Loyalty matters and people have to be admired for who they are rather than for what they claim to stand for. Yogendra Yadav is one such intellectual politician who has been steadfastly loyal to a non-virulent brand of politics, which is a rarity in the modern world. He was suspended by the Samyukta Kisan Morcha (SKM) for having met the families of BJP workers killed during the violence in Lakhimpur. In an interview later on, Yogendra Yadav said: “I have no grudge or complaint (against the SKM’s suspension decision). Whatever was the collective judgement, that is all right. I will abide by it. I wouldn’t waste my timing in comparing who got what punishment, why did I get this (long) punishment. In a larger picture in the movement of this scale, these are side issues. And I think it is important to not get distracted by these smaller issues. My suspension is also a side issue. It would be a pity if a movement like this got distracted in the side issues.” In the same interview he added: “we should share in the grief or in the bereavement of anyone. Especially, when someone’s death is – in one way or the other associated with the Morcha.”

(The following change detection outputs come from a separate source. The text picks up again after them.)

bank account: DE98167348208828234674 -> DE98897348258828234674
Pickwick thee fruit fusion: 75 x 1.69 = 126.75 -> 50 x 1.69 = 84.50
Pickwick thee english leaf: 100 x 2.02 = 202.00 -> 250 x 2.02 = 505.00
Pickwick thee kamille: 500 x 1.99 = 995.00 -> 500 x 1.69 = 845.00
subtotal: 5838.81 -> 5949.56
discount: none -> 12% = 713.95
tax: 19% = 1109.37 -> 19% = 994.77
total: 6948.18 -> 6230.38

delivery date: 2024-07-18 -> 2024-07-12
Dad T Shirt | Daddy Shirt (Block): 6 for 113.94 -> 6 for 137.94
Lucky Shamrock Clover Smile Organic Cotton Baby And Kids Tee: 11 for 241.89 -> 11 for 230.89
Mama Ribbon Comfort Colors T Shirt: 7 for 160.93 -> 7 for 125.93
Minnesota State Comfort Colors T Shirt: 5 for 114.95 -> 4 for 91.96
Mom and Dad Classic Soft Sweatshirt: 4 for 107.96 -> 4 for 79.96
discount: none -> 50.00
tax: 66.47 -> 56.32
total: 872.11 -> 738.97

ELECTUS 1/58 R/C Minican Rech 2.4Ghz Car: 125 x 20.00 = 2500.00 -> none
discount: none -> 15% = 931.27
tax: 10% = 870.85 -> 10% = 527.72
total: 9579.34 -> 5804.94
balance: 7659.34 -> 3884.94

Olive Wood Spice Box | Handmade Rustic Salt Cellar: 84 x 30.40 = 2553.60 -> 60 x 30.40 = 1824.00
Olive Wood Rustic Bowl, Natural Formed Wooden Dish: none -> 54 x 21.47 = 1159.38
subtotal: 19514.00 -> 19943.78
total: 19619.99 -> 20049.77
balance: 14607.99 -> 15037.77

This is the kind of attitude that has nothing to do with being on the right or the left. It is just plain, simple humane behavior. Why would the death of BJP workers be any less tragic than the death of the others who were killed during the same violence? Gandhi famously said: “What difference does it make to the dead, the orphans and the homeless, whether the mad destruction is wrought under the name of totalitarianism or in the holy name of liberty or democracy?” When people get killed, irrespective of the reasons, their families suffer and need to be counselled and consoled. If you cannot see that, it really doesn’t matter whether you’re a leftist, rightist, centrist or whatever label that you are fond of attaching to your own self! People are human beings in the end. Whether the “mad destruction is wrought” to fight for a so-called just cause or an unjust cause, it makes no difference to the “dead, the orphans and the homeless.”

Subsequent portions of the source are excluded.